**Problem description**: An exact copy of the records below is required, and it must contain no pictures.

**Data shown**:
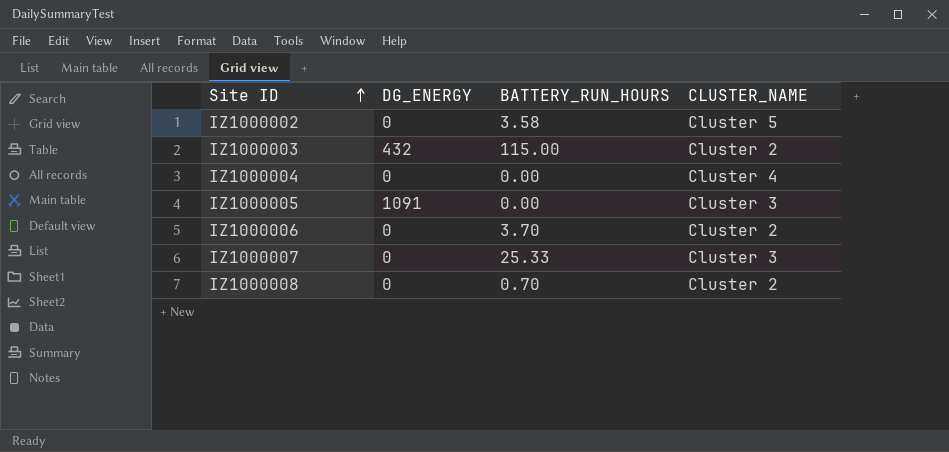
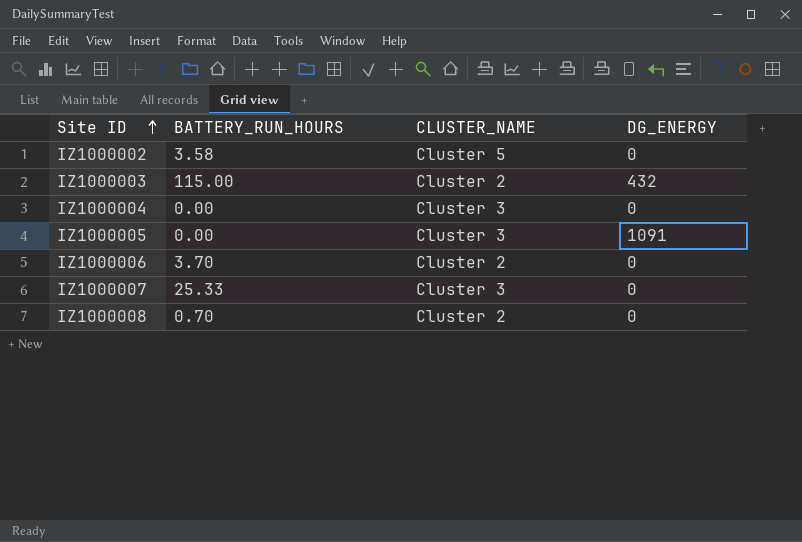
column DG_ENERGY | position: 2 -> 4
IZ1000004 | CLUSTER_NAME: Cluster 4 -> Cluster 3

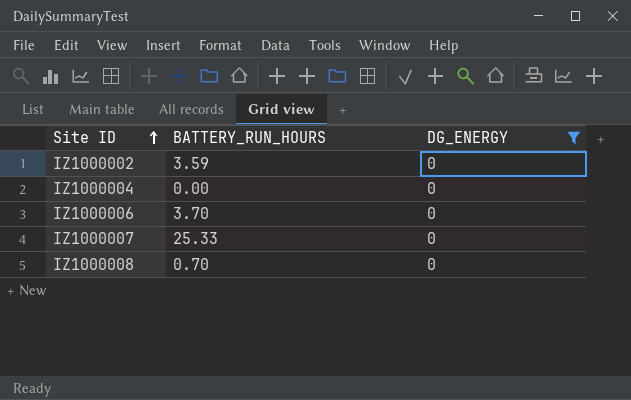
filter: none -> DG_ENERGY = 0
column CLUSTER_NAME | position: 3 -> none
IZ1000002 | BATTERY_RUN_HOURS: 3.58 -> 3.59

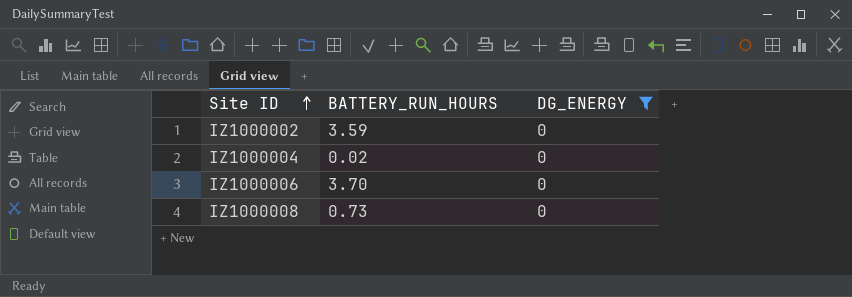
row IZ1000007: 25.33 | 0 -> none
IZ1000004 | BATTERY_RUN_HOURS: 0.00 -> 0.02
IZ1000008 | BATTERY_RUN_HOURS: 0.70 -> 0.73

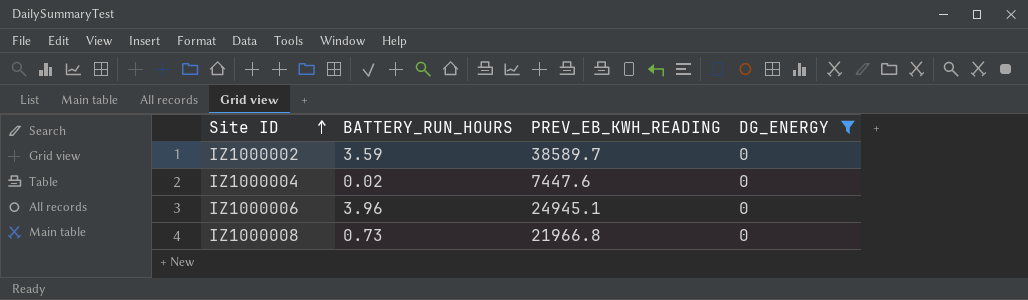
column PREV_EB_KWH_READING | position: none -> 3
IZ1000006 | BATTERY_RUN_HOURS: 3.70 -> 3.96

**Task solution**:
column DG_ENERGY | position: 2 -> 4
IZ1000004 | CLUSTER_NAME: Cluster 4 -> Cluster 3

filter: none -> DG_ENERGY = 0
column CLUSTER_NAME | position: 3 -> none
IZ1000002 | BATTERY_RUN_HOURS: 3.58 -> 3.59

row IZ1000007: 25.33 | 0 -> none
IZ1000004 | BATTERY_RUN_HOURS: 0.00 -> 0.02
IZ1000008 | BATTERY_RUN_HOURS: 0.70 -> 0.73

column PREV_EB_KWH_READING | position: none -> 3
IZ1000006 | BATTERY_RUN_HOURS: 3.70 -> 3.96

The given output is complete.